Outside, Dad set me in the passenger seat of our Microbus, and I heard the tinny echo of the slammed door. From my cocoon I held onto the other father’s apology amidst the chaos of a scattering crowd. I imagined myself protected from the mob of angry siblings now cutting across the lawn toward me.

Within seconds they tore open the door. Silence gave way to sorrow that flickered to panic, and then I had about ten seconds of a peculiar ecstasy—floating on a cloud of glee. For some years afterward I recalled that instant with shame, and still later with pride. I would not be left behind. Even as I felt that first kid thump the back of my head, I thought, “Got ’em back.” Sadly, that moment turned into, “Am I so awful that they should have abandoned me?”

I looked up at the other family’s house, at their father crossing the damp lawn, still apologizing. It had just stopped raining. Water splashed from their slate roof onto the driveway and flooded gutters as it pushed its way down the street, while my family finished squeezing into two Volkswagens.

Behind us, my oldest sister took the baby from Mom, who was left holding car keys in one hand and a cigarette in the other. Mom drew deeply on her cigarette, fingers shaking on the exhale. “Dick!” she called to my father. “I’m a nervous wreck.” She said this a lot.

And he shook his head. “I can only drive one car at a time, Joy.”

With sangfroid, Mom snuffed out her cigarette with the toe of her high heel.

In her youth, Mom had been an aspiring artist specializing in pen-and-ink fashion drawings like those in the ads for Giddings Jenny or Henry Harris, the toniest stores in town. Now she was a suburban housewife in a camel-hair coat, which she wore like a movie star wore a mink; she was angular, from her lean calves locked onto feet that seemed rooted in the concrete, to her head tilted just so above the collared coat. She was an unlikely mother of eight. Her brown-velvet eyes often soothed me, although her eyebrows added to her every demand: “I mean business!” At the wheel she always swiped a hand over her hair, checked her lipstick, and then attended to the business of driving.

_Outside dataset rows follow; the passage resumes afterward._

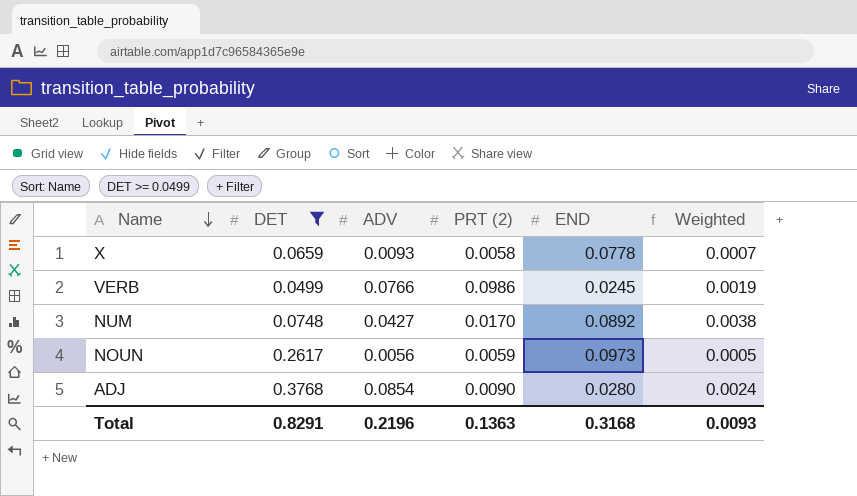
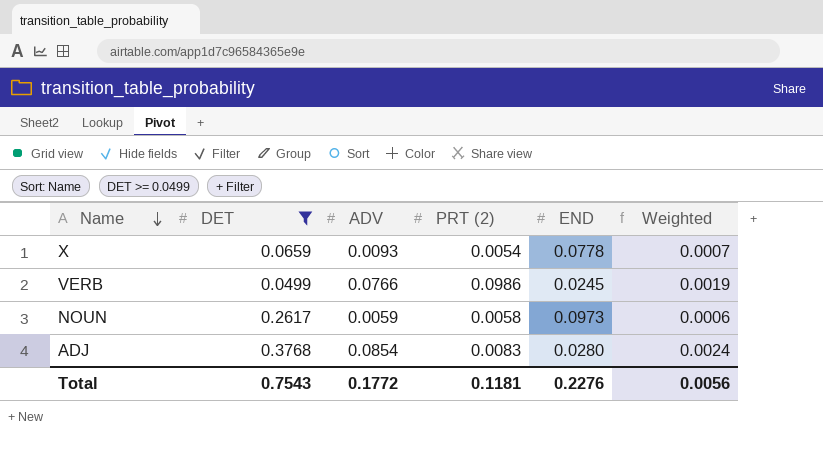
row NUM: 0.0748 | 0.0427 | 0.0170 | 0.0892 | 0.0038 -> none
X | PRT (2): 0.0058 -> 0.0054
NOUN | ADV: 0.0056 -> 0.0059
NOUN | PRT (2): 0.0059 -> 0.0058
NOUN | Weighted: 0.0005 -> 0.0006
ADJ | PRT (2): 0.0090 -> 0.0083
Total | DET: 0.8291 -> 0.7543
Total | ADV: 0.2196 -> 0.1772
Total | PRT (2): 0.1363 -> 0.1181
Total | END: 0.3168 -> 0.2276
Total | Weighted: 0.0093 -> 0.0056

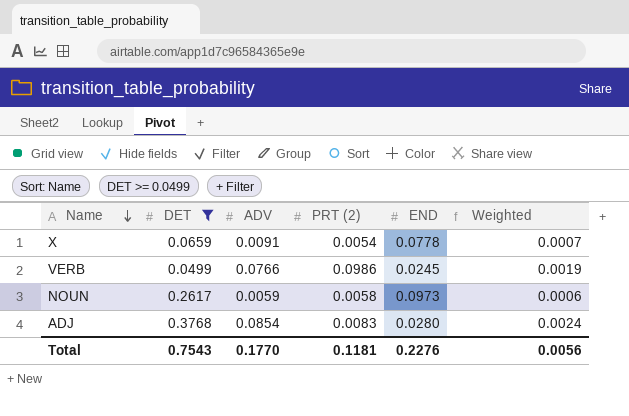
X | ADV: 0.0093 -> 0.0091
Total | ADV: 0.1772 -> 0.1770

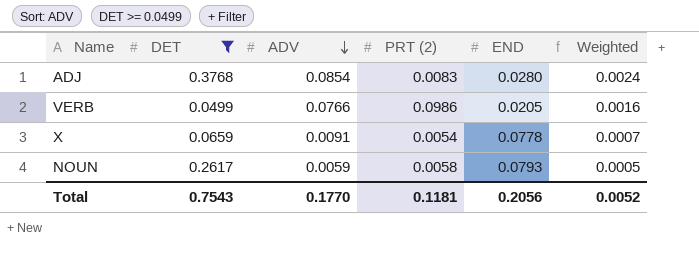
row order: Name descending -> ADV descending
VERB | END: 0.0245 -> 0.0205
VERB | Weighted: 0.0019 -> 0.0016
NOUN | END: 0.0973 -> 0.0793
NOUN | Weighted: 0.0006 -> 0.0005
Total | END: 0.2276 -> 0.2056
Total | Weighted: 0.0056 -> 0.0052

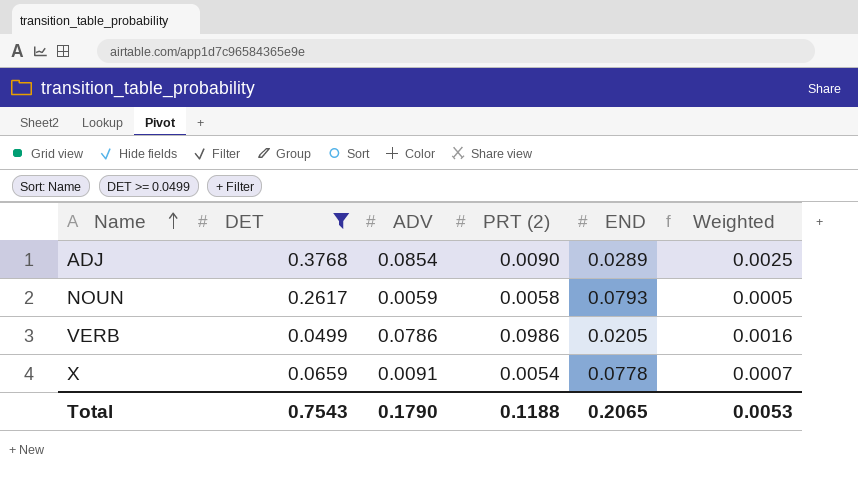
row order: ADV descending -> Name ascending
ADJ | PRT (2): 0.0083 -> 0.0090
ADJ | END: 0.0280 -> 0.0289
ADJ | Weighted: 0.0024 -> 0.0025
VERB | ADV: 0.0766 -> 0.0786
Total | ADV: 0.1770 -> 0.1790
Total | PRT (2): 0.1181 -> 0.1188
Total | END: 0.2056 -> 0.2065
Total | Weighted: 0.0052 -> 0.0053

As Dad took the driver’s seat of the Microbus, I shifted toward the passenger door because he tended to muffle his rage so that he moved like a gorilla in a restraining jacket. Yet my next thought, being only four, was, “At least I get the front seat.” My brothers and sisters in the back seat formed an a cappella choir chanting an enraged “Eileen!” along with one weak note from Frankie, who asked, “Lear?”

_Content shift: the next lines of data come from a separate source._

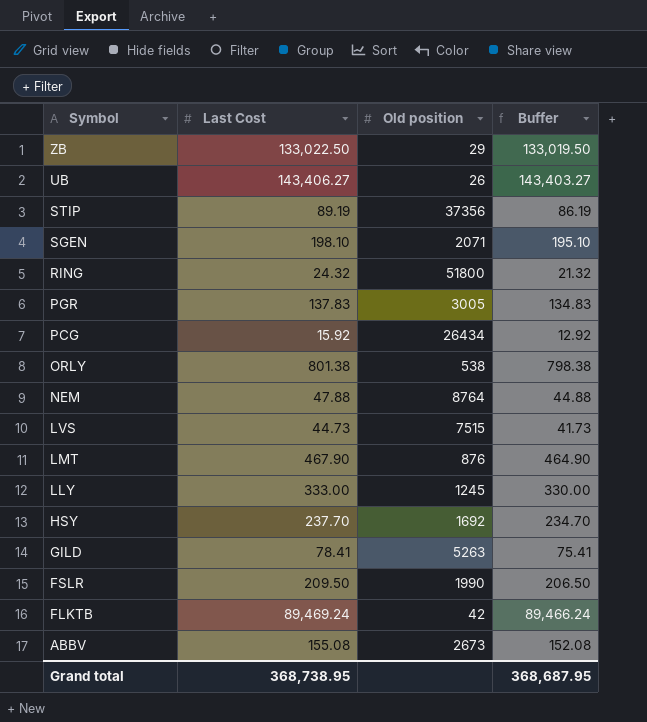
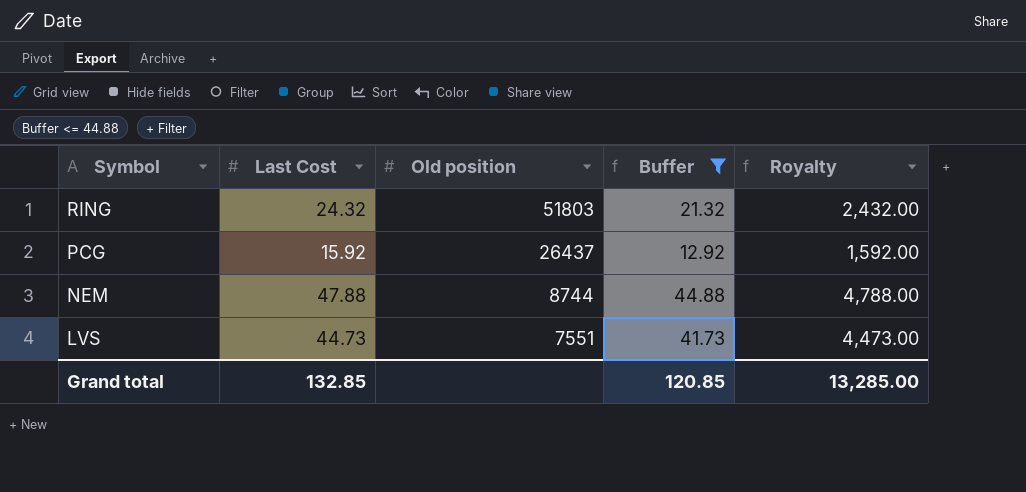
filter: none -> Buffer <= 44.88
column Royalty | formula: none -> [Last Cost] * 100
RING | Old position: 51800 -> 51803
PCG | Old position: 26434 -> 26437
NEM | Old position: 8764 -> 8744
LVS | Old position: 7515 -> 7551
Grand total | Last Cost: 368,738.95 -> 132.85
Grand total | Buffer: 368,687.95 -> 120.85

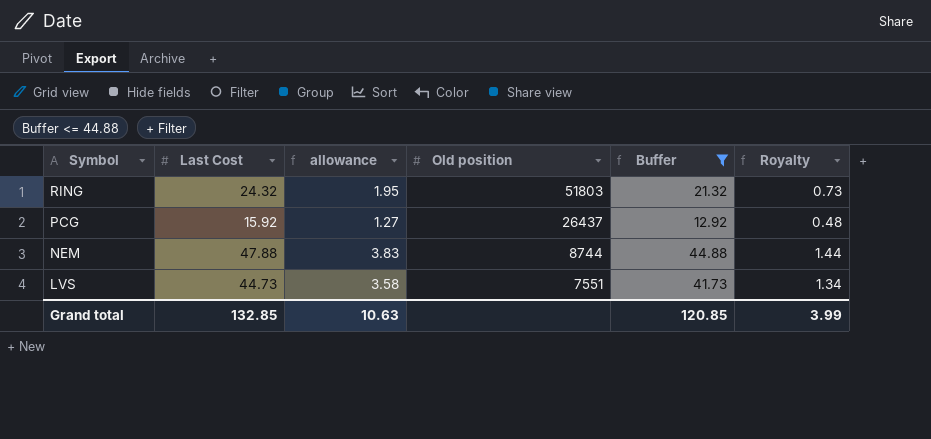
column allowance | formula: none -> [Last Cost] * 0.08
column Royalty | formula: [Last Cost] * 100 -> [Last Cost] * 0.03
Grand total | Royalty: 13,285.00 -> 3.99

It could have been that the others were angry about the front seat, or the aborted party, or about something I didn’t understand, but I felt their fury hurled at me and clamped my hands over my ears.

“Hush,” said Dad, and the back seat went silent. He hadn’t started in on me yet. I wondered if he felt as bad as the other father. With his body poised at the wheel, Dad became the tight end in an endless fourth quarter, score tied.
Overtime. Overtime. Always over
time.

He started the engine, and I looked again at the house. Through a front window I saw the blue light of the running projector, making silhouettes of the children. I focused on the light, as if by watching the film I could become a part of their vacation.

Just then the father of the other family stepped closer to our car to wave goodbye, and in doing so he blocked the blue light. He shrugged and kicked at the lawn. As we pulled away, he turned back to meet his wife at the front door. She rubbed the shoulders of their daughter, the one my age, who was now crying.